Task objective
Each record should be copied exactly into the answer, and no picture should go with it.

Provided material
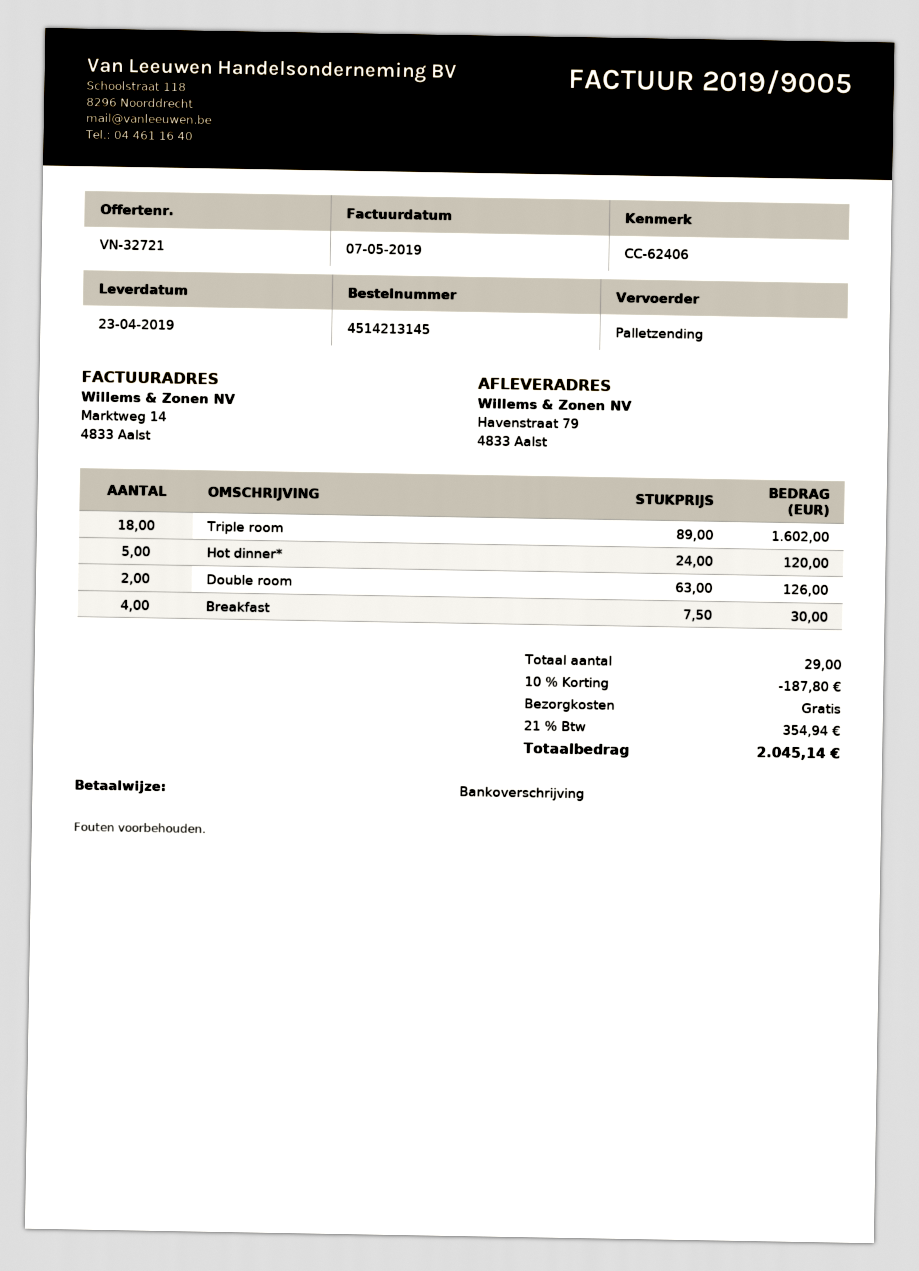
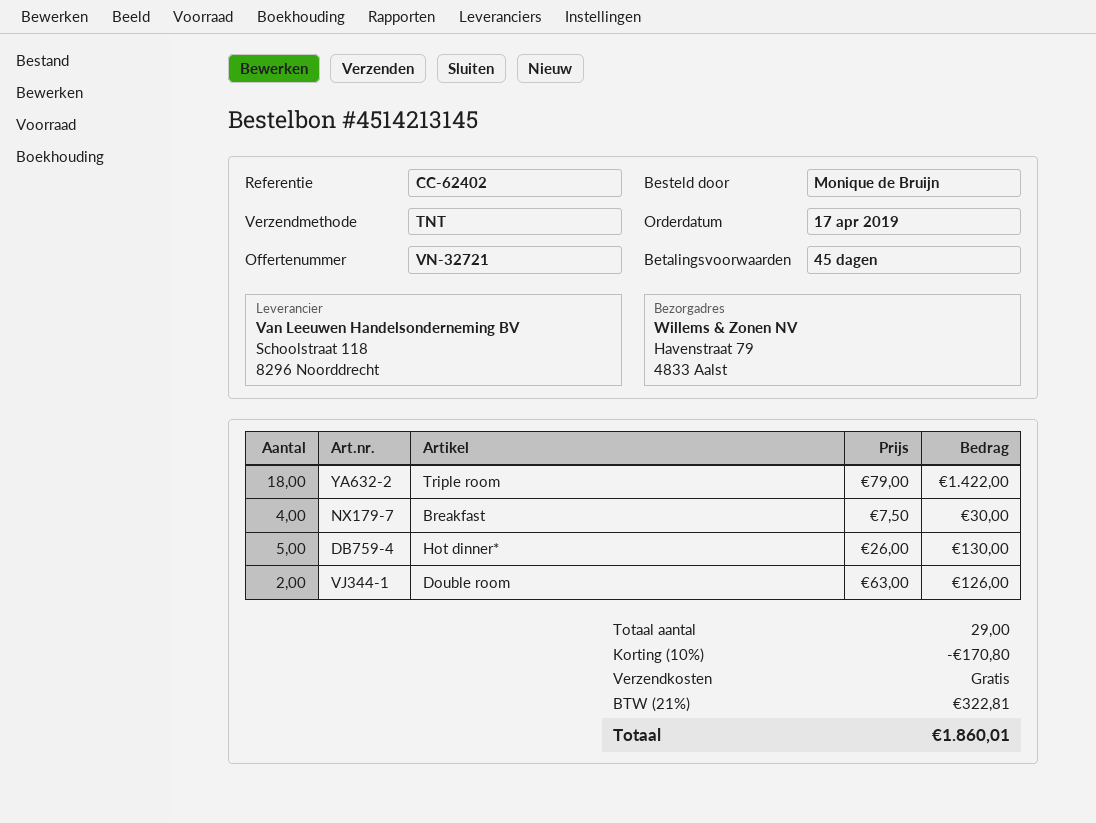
reference: CC-62406 -> CC-62402
shipping method: pallet freight -> TNT
Triple room: 18 x 89.00 = 1602.00 -> 18 x 79.00 = 1422.00
Hot dinner*: 5 x 24.00 = 120.00 -> 5 x 26.00 = 130.00
discount: 10% = 187.80 -> 10% = 170.80
tax: 21% = 354.94 -> 21% = 322.81
total: 2045.14 -> 1860.01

Result of this exercise
reference: CC-62406 -> CC-62402
shipping method: pallet freight -> TNT
Triple room: 18 x 89.00 = 1602.00 -> 18 x 79.00 = 1422.00
Hot dinner*: 5 x 24.00 = 120.00 -> 5 x 26.00 = 130.00
discount: 10% = 187.80 -> 10% = 170.80
tax: 21% = 354.94 -> 21% = 322.81
total: 2045.14 -> 1860.01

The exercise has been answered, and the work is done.